With the fast-growing adoption of smartphones and tablets, broadband internet, and wireless service, digital technology increasingly surrounds us. One notable exception is the once-popular landline, “plain old telephone service.” This analog, circuit-switched technology has been the gold standard for communications for over a century. However, the last 20+ years has seen a dramatic change in how – and where – people communicate. As the capabilities of new technologies expand with the change in underlying technology, the essential need for people with disabilities to communicate in real-time does not change.
The TTY (short for TeleTYpewriter, also called a Telecommunications Device for the Deaf [TDD]) was invented back in 1964. By connecting a then-old teletype machine with a telephone, a TTY lets a user to type on a keyboard, resulting in audio tones being broadcast down the phone line. If there is another TTY on the other end, the tones get turned back into the text sent, allowing a telephone service to support non-voice conversations. Back in the mid-1960s this was an amazing invention and a breakthrough for the independence of communication for people with hearing loss and speech disabilities.
When the wireless phone network transitioned from analog (1G) to digital (2G), TTYs began to have difficulties. A multi-year effort was needed by industry, government agencies, and standards-making bodies to find a way to make TTYs fully function again.
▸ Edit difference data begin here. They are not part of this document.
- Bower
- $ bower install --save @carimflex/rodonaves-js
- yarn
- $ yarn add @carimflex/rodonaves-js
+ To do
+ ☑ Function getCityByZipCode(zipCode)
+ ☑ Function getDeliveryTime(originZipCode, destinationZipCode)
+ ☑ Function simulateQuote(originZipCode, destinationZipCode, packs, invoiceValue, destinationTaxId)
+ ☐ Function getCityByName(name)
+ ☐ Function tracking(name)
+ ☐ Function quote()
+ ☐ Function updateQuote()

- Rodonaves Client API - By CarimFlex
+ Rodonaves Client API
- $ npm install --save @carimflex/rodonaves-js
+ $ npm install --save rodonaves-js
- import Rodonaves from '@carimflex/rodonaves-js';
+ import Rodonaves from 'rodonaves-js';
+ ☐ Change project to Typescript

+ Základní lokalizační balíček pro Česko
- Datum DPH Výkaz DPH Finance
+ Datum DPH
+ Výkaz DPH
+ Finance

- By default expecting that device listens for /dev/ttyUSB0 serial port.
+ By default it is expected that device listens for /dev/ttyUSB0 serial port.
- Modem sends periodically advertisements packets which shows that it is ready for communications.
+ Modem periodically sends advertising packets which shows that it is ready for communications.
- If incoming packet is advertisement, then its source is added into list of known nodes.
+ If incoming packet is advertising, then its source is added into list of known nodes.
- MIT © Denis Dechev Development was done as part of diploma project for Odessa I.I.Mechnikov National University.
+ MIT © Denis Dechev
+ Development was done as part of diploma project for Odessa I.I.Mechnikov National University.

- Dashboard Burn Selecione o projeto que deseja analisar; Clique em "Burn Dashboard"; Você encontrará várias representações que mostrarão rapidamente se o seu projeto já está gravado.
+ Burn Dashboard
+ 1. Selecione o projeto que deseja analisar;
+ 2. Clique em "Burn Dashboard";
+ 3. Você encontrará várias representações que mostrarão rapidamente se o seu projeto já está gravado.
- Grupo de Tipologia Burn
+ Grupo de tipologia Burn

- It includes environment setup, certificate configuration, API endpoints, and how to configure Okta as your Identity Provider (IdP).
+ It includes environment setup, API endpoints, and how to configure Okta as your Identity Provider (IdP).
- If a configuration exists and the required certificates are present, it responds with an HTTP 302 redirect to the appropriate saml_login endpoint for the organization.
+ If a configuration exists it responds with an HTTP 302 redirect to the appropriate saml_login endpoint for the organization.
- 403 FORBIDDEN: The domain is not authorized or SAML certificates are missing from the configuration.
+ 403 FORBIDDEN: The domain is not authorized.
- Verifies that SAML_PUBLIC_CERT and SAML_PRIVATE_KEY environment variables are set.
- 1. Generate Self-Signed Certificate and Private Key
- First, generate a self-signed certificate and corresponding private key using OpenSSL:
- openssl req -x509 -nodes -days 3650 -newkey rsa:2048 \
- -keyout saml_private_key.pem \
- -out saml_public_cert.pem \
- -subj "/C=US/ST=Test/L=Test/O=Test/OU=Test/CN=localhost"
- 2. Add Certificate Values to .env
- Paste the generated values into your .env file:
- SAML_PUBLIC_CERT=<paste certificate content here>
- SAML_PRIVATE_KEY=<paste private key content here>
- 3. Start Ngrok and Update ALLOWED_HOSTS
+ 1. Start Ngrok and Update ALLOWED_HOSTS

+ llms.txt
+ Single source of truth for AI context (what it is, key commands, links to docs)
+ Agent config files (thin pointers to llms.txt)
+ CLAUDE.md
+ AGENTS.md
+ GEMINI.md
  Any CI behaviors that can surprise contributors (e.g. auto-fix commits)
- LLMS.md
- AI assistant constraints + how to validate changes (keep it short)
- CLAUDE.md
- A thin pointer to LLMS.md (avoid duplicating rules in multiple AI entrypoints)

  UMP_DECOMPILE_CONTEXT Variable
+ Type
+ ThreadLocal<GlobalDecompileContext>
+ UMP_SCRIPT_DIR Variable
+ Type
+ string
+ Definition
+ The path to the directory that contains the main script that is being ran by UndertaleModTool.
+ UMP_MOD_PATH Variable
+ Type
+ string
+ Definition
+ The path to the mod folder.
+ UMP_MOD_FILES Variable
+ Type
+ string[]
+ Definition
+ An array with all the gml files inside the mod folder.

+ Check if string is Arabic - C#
Eventually, TTY hardware was simplified and use by people with disabilities grew. Perhaps most importantly, all 9-1-1 call centers were (and still are) equipped to take calls from TTY users. As technology progressed over time and other text-based options for communicating became available (e.g., email, SMS, instant messaging, etc.), TTY use has declined. However, TTY remains the only universal method for having a conversation in real time over the telephone network, including in emergency situations, and comprises several important characteristics:
- character-by-character text transmission, allowing “in the moment” conversations;
- can be intermixed with the speech on the same call, which supports users who cannot speak but can hear and users without hearing who can speak;
- interoperable with any other phone subscriber that also has a compatible TTY
Although services such as email, text messaging, and instant messaging have been widely adopted, including in the communities of users with hearing loss and speech disabilities, they do not meet all of the same requirements that TTYs do.
Yet, moving to new technologies is not always easy. When the wireless phone network transitioned from analog (1G) to digital (2G), TTYs began to have difficulties. A multi-year effort was needed by industry, government agencies, and standards-making bodies to find a way to make TTYs fully function again. Similarly, as we move to an all-digital technology infrastructure, we still must ensure that people with disabilities have equitable access to phone service. TTYs can be made to work with Voice-over-IP (VoIP) phone systems, but there are several technical hurdles that must be overcome that have been well-documented, including by the FCC’s Emergency Access Advisory Committee.
Instead of continuing to use TTYs, an IP-based replacement does exist, often referred to as “real-time text” (RTT). Instead of converting typed letters into audio tones and sent down the phone line, the inputted text is kept as text and transmitted over the data network simultaneously with the phone call. RTT provides the benefits of TTYs (i.e., it is real-time and character-by-character, it is conversational, and speech can be intermixed) without the drawbacks of TTY (i.e., resource intensive, slow, and sensitive to network issues). In addition, RTT provides a more user-friendly experience because it does not require someone to buy and connect a separate keyboard device, allows for both parties to send and receive text at the same time, and it supports numerous languages.
While we consider how best to make the transition from the old network technologies to the new, it is interesting to consider the possibilities that real-time text (RTT) affords us. Not only could RTT be a more user-centric, accessible, and technically improved solution to meeting the needs of users with disabilities, it could also open up possibilities for all users to interact over the “phone” in more creative and expressive ways. And that is the essence of Universal Design.